Defendant testified that he and Cookie Lock were sharing the seat on the driver’s side, but that she was driving. He said he “was over there because this was our first date and we were like two little kids. We were really enjoying it.” After they were stopped, he said she was fearful because she did not have her driver’s license so he stepped over her to get out and talk to the trooper. Then she shifted to the seat away from the steering wheel. Defendant said he told the trooper that Cookie was driving and he was going to tell him that she didn’t have her license, but the trooper was “a little rude” so he did not. Defendant’s testimony was corroborated by Cookie and another person who was in the van.

The trooper testified that until defendant was taken to the “zone office” in Cuba, and was asked to take a breathalizer test, he did not say that someone else was driving the vehicle. That was said just after defendant had talked to Cookie at the zone office, 10 or 15 minutes after he was arrested.
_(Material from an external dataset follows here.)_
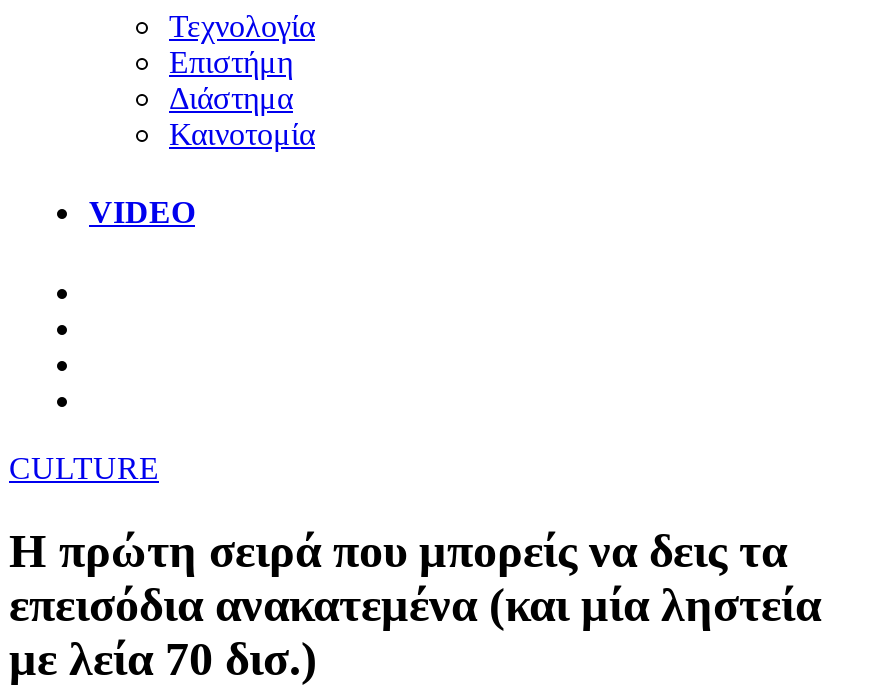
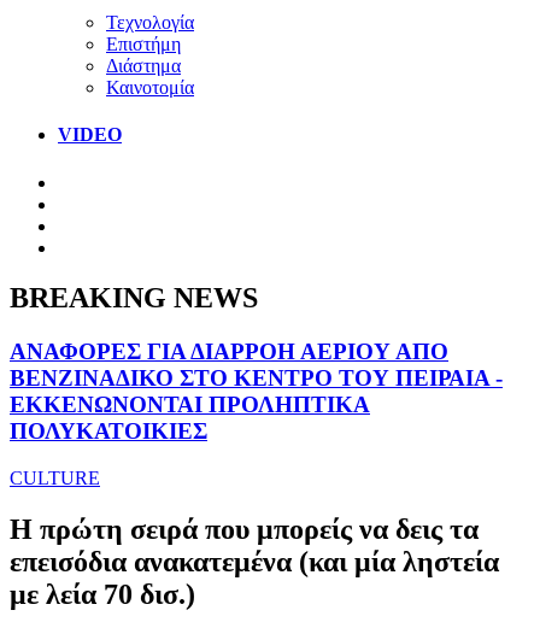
none -> [10,283,503,444] BREAKING NEWS | ΑΝΑΦΟΡΕΣ ΓΙΑ ΔΙΑΡΡΟΗ ΑΕΡΙΟΥ ΑΠΟ | ΒΕΝΖΙΝΑΔΙΚΟ ΣΤΟ ΚΕΝΤΡΟ ΤΟΥ ΠΕΙΡΑΙΑ - | ΕΚΚΕΝΩΝΟΝΤΑΙ ΠΡΟΛΗΠΤΙΚΑ | ΠΟΛΥΚΑΤΟΙΚΙΕΣ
“Some circumstantial evidence is very strong, as when you find a trout in the milk.” Henry David Thoreau, Journal, November 11, 1854.

Defendant was in the driver’s seat, a single person seat, while the van was going down the highway. He was alone in the chair when the trooper looked in 10 to 15 seconds later.

Finding defendant in the driver’s seat shortly after the van was stopped may not establish that he had been driving as clearly as a trout indicates milk was watered, but common experience would strongly indicate that he was, and the frailties of mankind may account for the other version of the incident. The jury did not believe that story and were certainly justified in *107ignoring it, as it appears to have been concocted in an effort to avoid the charge.

The judgment is affirmed.

HOGAN, P.J., and MAUS and CROW, JJ., concur.